__Goal of the exercise__: In your copy, leave out the pictures and repeat every record exactly.

(Collection entries)
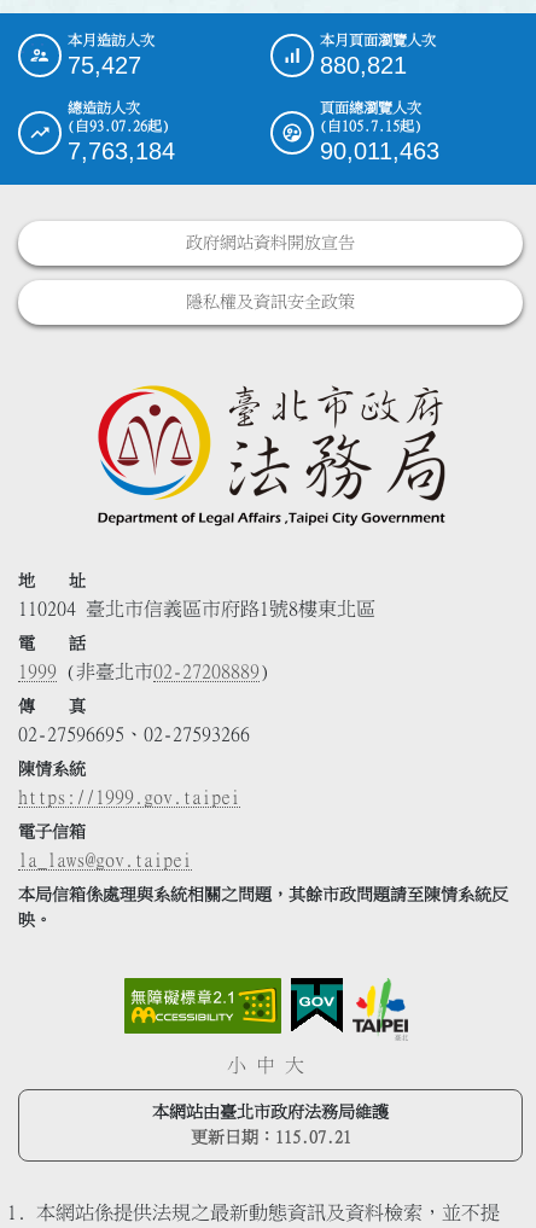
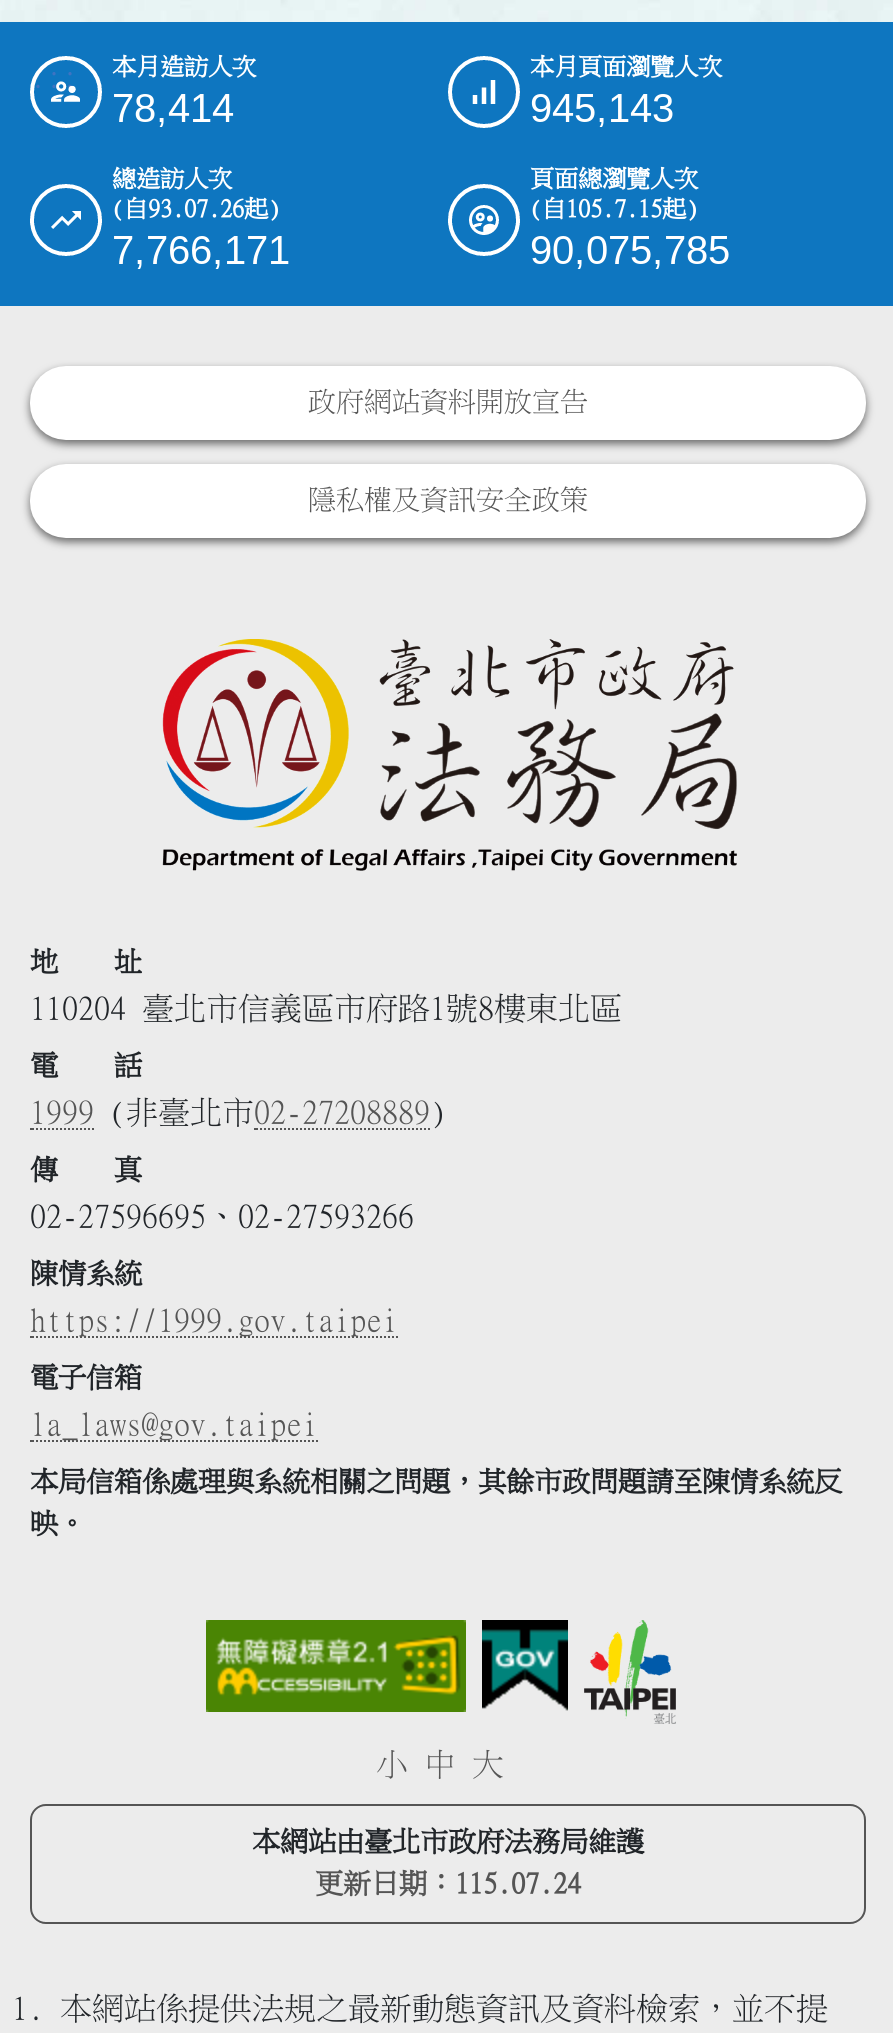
[68,51,141,78] 75,427 -> [112,85,234,129] 78,414
[320,51,407,78] 880,821 -> [530,85,674,129] 945,143
[68,137,175,164] 7,763,184 -> [112,227,290,271] 7,766,171
[320,137,439,164] 90,011,463 -> [530,227,730,271] 90,075,785
[190,1129,351,1146] 更新日期：115.07.21 -> [315,1869,581,1897] 更新日期：115.07.24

__Answer to this task__:
[68,51,141,78] 75,427 -> [112,85,234,129] 78,414
[320,51,407,78] 880,821 -> [530,85,674,129] 945,143
[68,137,175,164] 7,763,184 -> [112,227,290,271] 7,766,171
[320,137,439,164] 90,011,463 -> [530,227,730,271] 90,075,785
[190,1129,351,1146] 更新日期：115.07.21 -> [315,1869,581,1897] 更新日期：115.07.24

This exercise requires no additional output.